The anticipation in St. Paul’s Martin Luther King Center was almost as prevalent as the sound of singing children that filled the building’s hall.
Both came in preparation for the CitySongs Kids’ Friday night concert “One Voice.”
“I’m very excited,” said Isaiah Thomas, an eighth-grader at Murray Junior High School and CitySongs Kid. “This is the only time I really get to show my emotion in public.”
CitySongs, a program developed by the University’s School of Social Work in collaboration with the Hallie Q. Brown-Martin Luther King Center, gives culturally diverse children from third to eighth grade an opportunity to receive musical instruction while making a positive impact on their community.
“Our program is not about preventing the kids from doing bad things; we don’t want to address the issue negatively,” said Helen Heathcliff, founder of the program. “We want to increase the children’s strength and show them and the community that they are competent people.”
In the process of helping at-risk kids become a productive part of the community, CitySongs has become a pillar of community service.
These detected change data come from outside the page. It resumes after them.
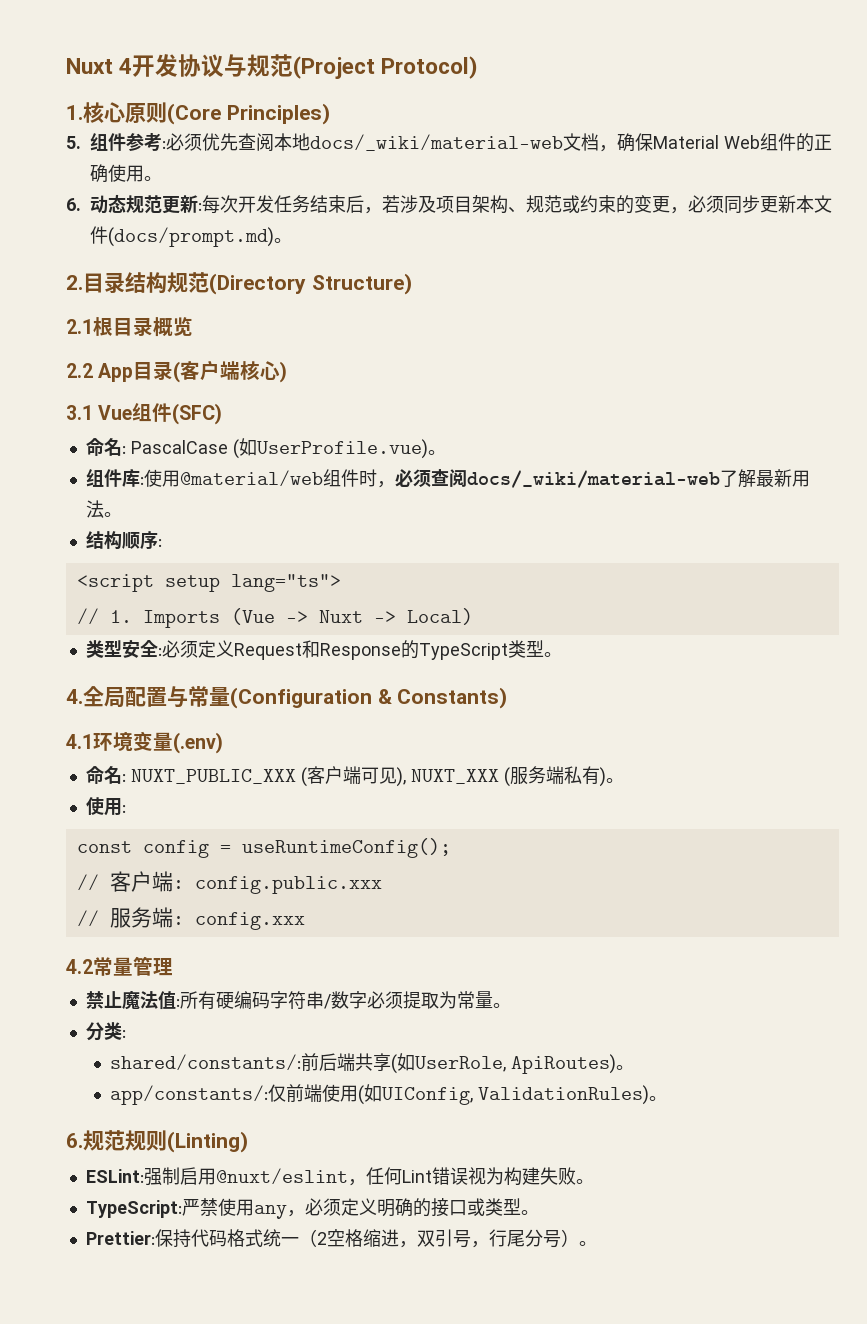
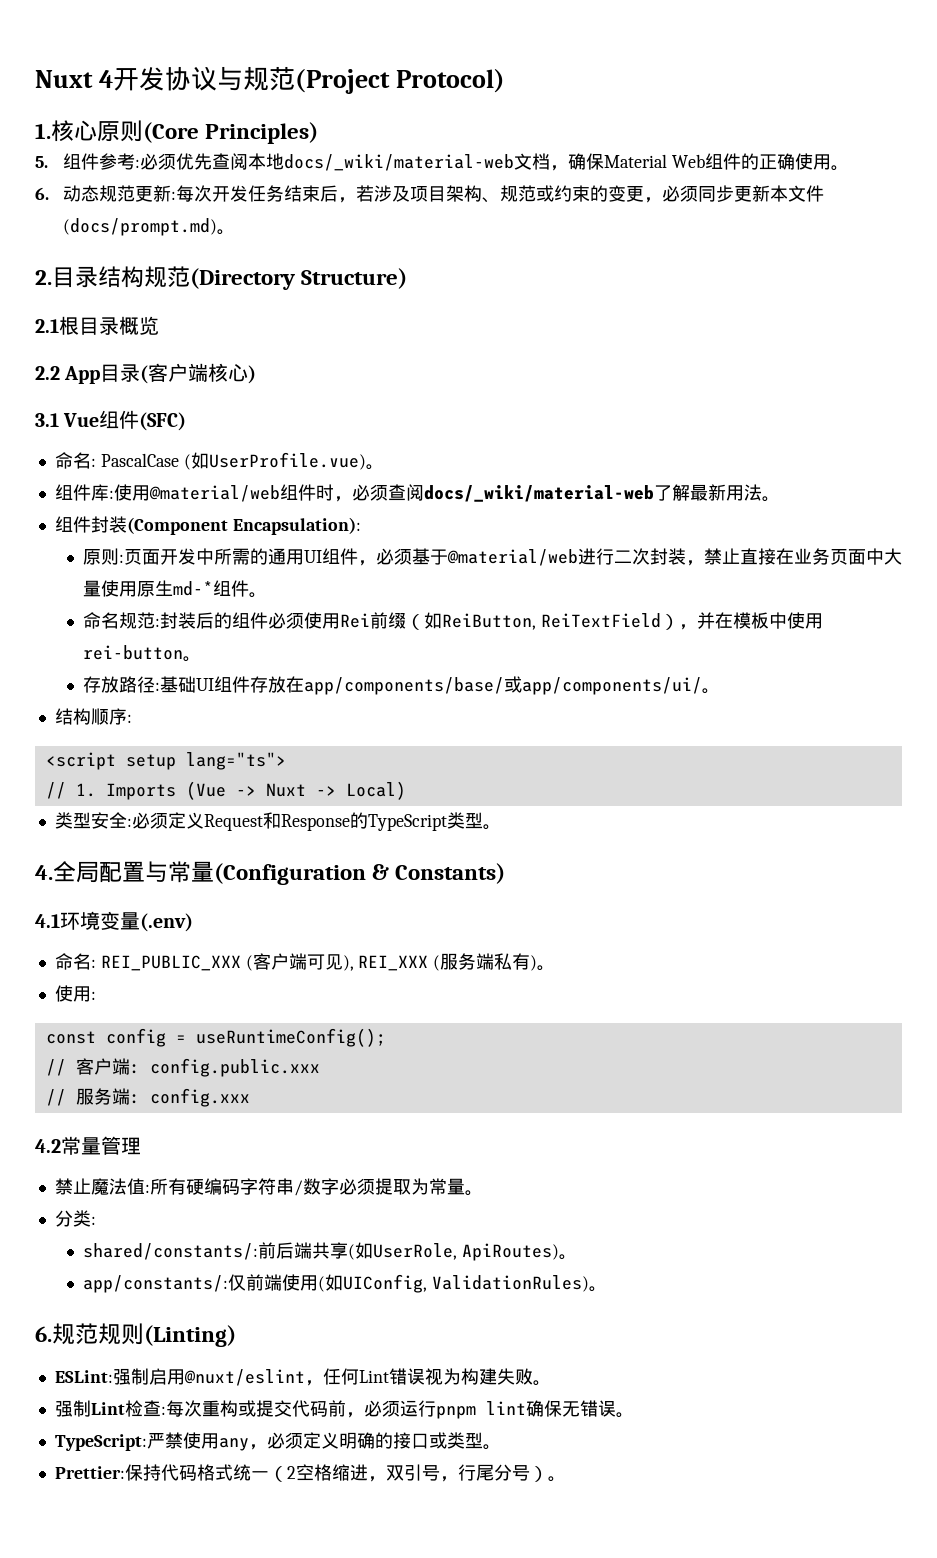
+ 组件封装(Component Encapsulation):
+ 原则:页面开发中所需的通用UI组件，必须基于@material/web进行二次封装，禁止直接在业务页面中大量使用原生md-*组件。
+ 命名规范:封装后的组件必须使用Rei前缀（如ReiButton, ReiTextField），并在模板中使用rei-button。
+ 存放路径:基础UI组件存放在app/components/base/或app/components/ui/。
- 命名: NUXT_PUBLIC_XXX (客户端可见), NUXT_XXX (服务端私有)。
+ 命名: REI_PUBLIC_XXX (客户端可见), REI_XXX (服务端私有)。
+ 强制Lint检查:每次重构或提交代码前，必须运行pnpm lint确保无错误。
Since its inception in October 1992, the program has involved 500 young people and given more than 100 public performances. These performances include a concert at the Ordway Theater in St. Paul and a performance at Gov. Jesse Ventura’s inauguration.
“That was by far the highlight of our year,” said Managing Director Bethmarie Ward. “They reviewed over 3,000 people, and we were the ones they chose.”
But singing in front of thousands of people is not the reason most of the children become involved in the program.
“My mom made me join to get better at school and get more friends,” said 10-year-old Mounds Park Elementary student Tashira Miller. “This is my third year; I’m glad she made me join.”
Students in the program are taking the opportunity for self-improvement given to them and spreading it to anyone within earshot. Along with composer J.D. Steele, the CitySongs Kids wrote the lyrics for the song, “Same Blood,” to show listeners what the world would look like without racism.
The song, featuring the lyrics, “eliminate hate before it’s too late,” will be one of the many challenging songs included in Friday’s spring concert.
“We don’t do easy stuff,” Ward said. “A lot of our songs have a lot of soul, and that is very hard for kids this age to get a grasp on.”
The fact that CitySongs is composed mostly of children who have not had any formal music training makes the task of producing a quality show even more difficult.
“We don’t audition,” Heathcliff said. “When you audition, you are only getting the kids who have already identified their talents and have confidence in themselves.”
With the help of five paid staff and 15 volunteers from the University, the CitySongs Kids have built their confidence and are ready for their seventh annual spring concert at Metro State University’s St. Paul campus auditorium at 7 p.m. on Friday.